Material supplied Start Marker

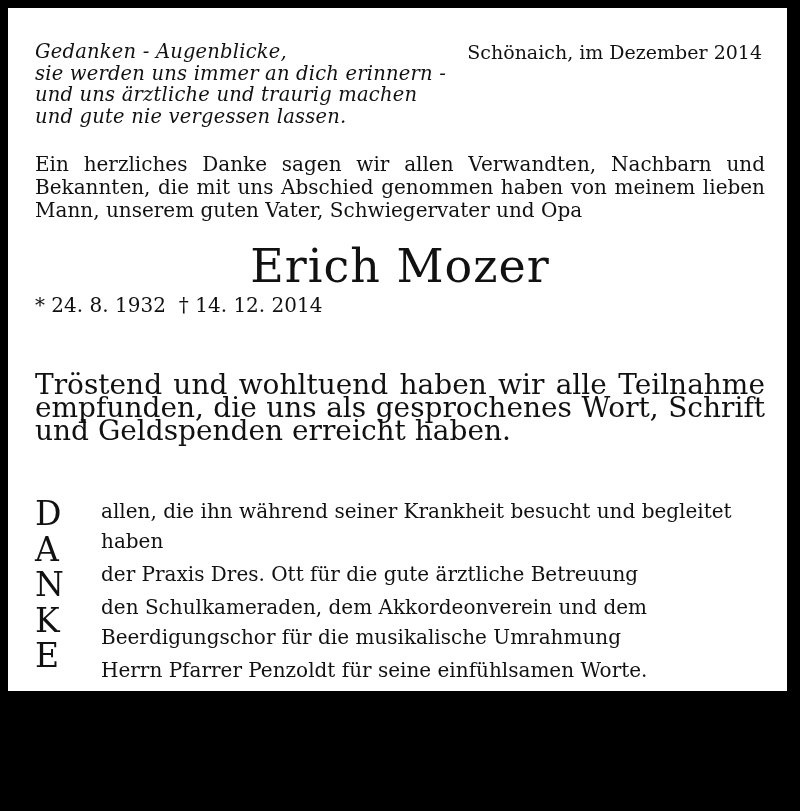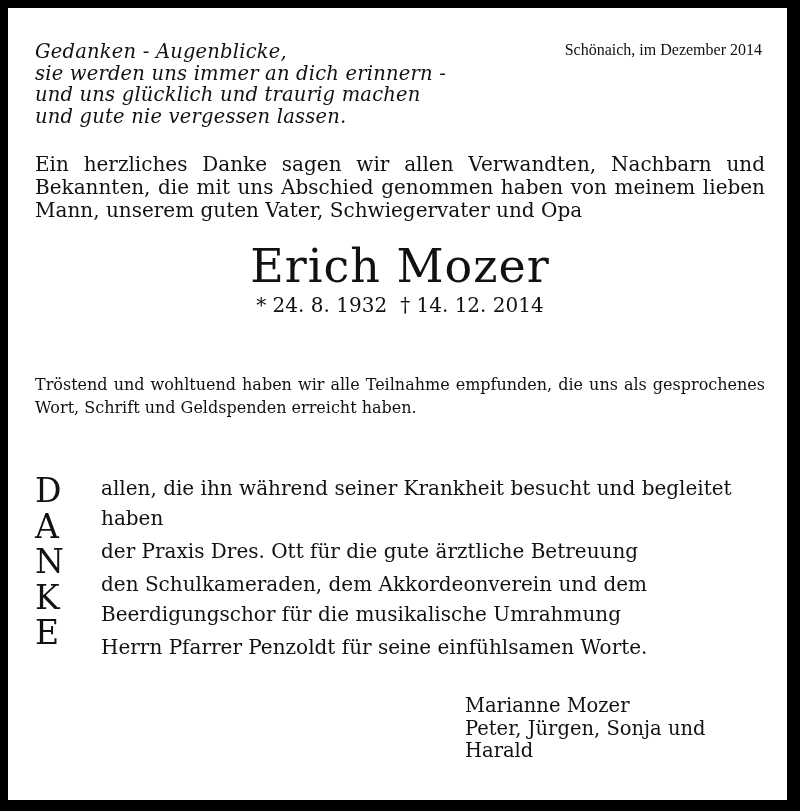"Gedanken - Augenblicke," .frame { height: 811px -> 691px }
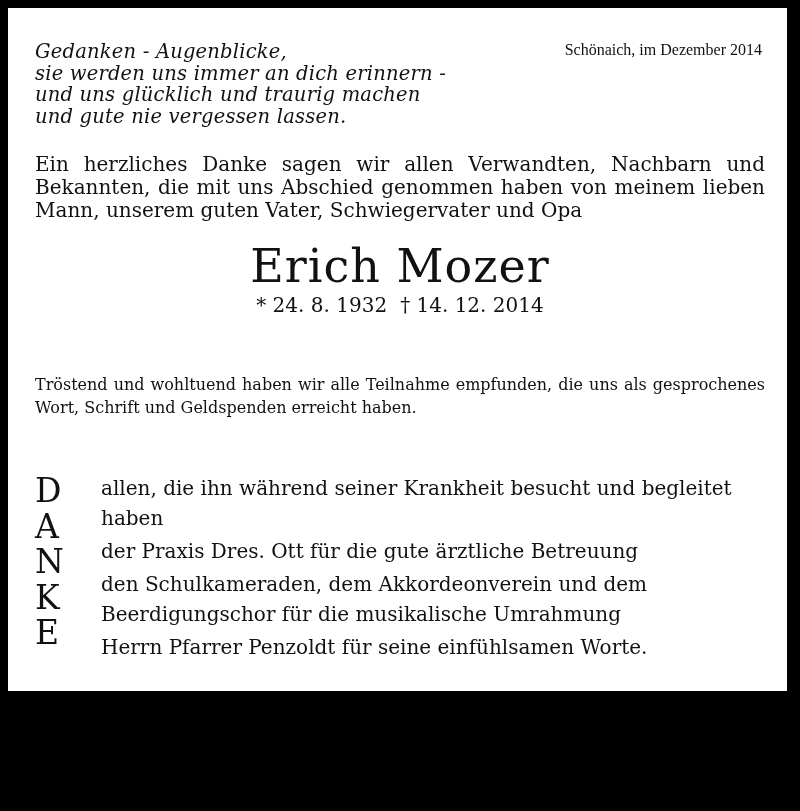"Schönaich, im Dezember 2014" .dateline { font-family: Liberation Serif, serif -> none; font-size: 16px -> 19px }
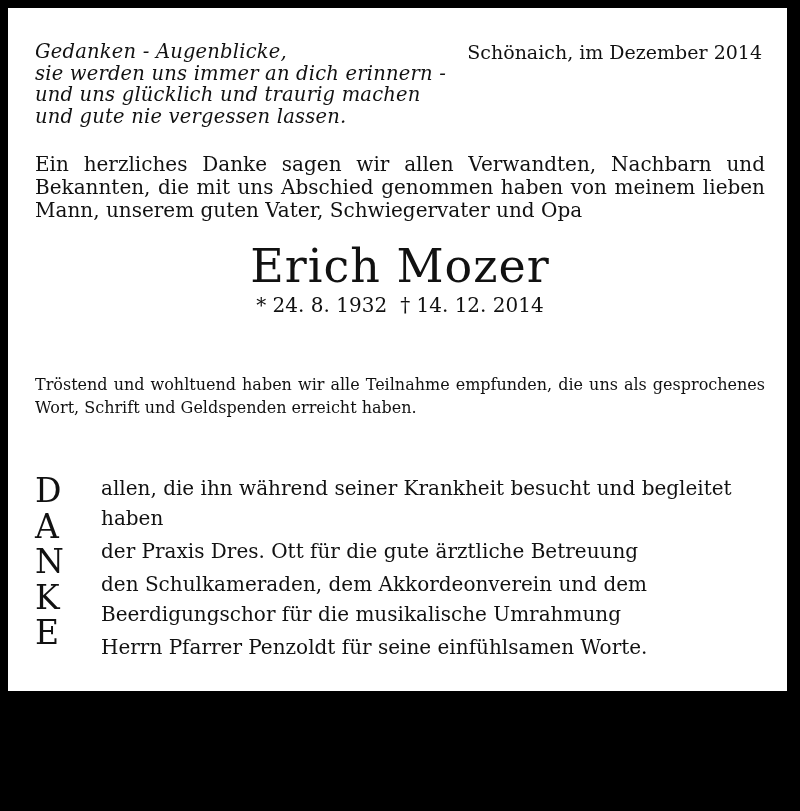"und uns glücklich und traurig" div { text: glücklich -> ärztliche }
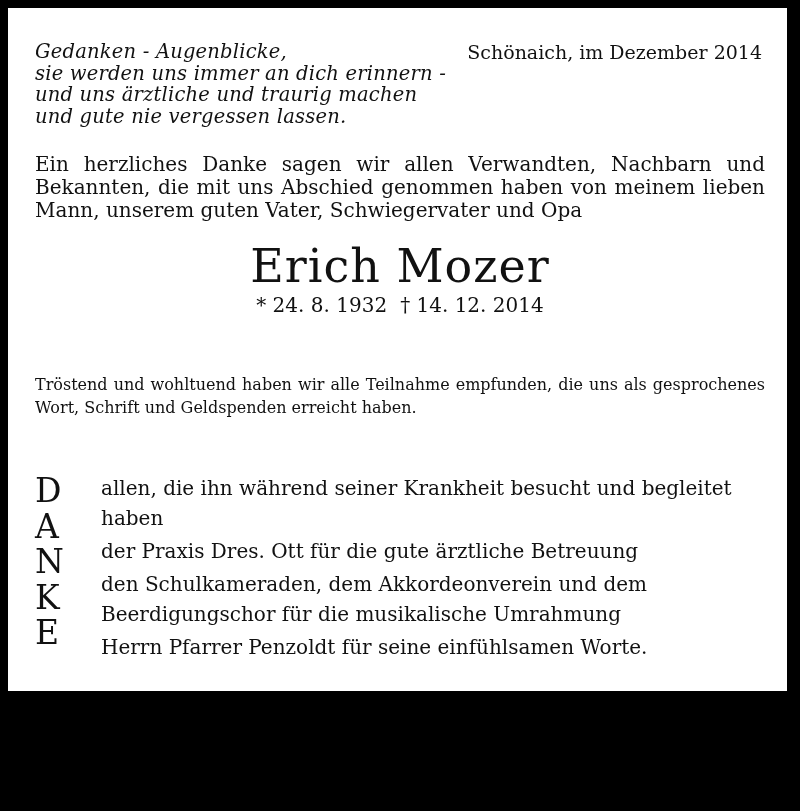"* 24. 8. 1932" .dates-row { justify-content: center -> none }
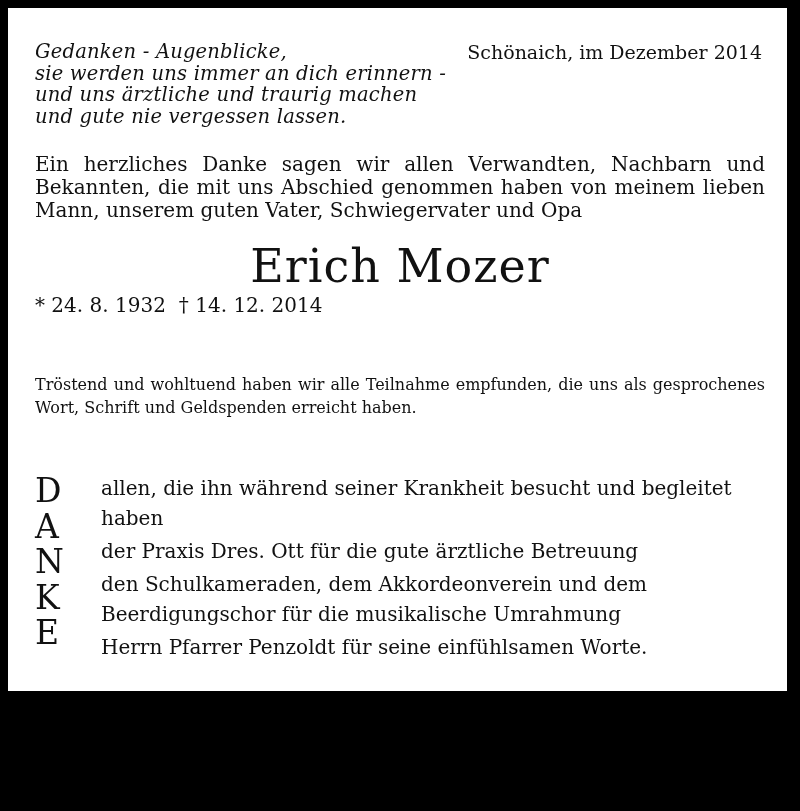"Tröstend und wohltuend haben wir" .thanks-intro { font-size: 16px -> 28px }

Material supplied End Marker

- Your assignment:
Drop every picture, then write out the remaining entries above exactly as they appear.

- Finished exercise:
"Gedanken - Augenblicke," .frame { height: 811px -> 691px }
"Schönaich, im Dezember 2014" .dateline { font-family: Liberation Serif, serif -> none; font-size: 16px -> 19px }
"und uns glücklich und traurig" div { text: glücklich -> ärztliche }
"* 24. 8. 1932" .dates-row { justify-content: center -> none }
"Tröstend und wohltuend haben wir" .thanks-intro { font-size: 16px -> 28px }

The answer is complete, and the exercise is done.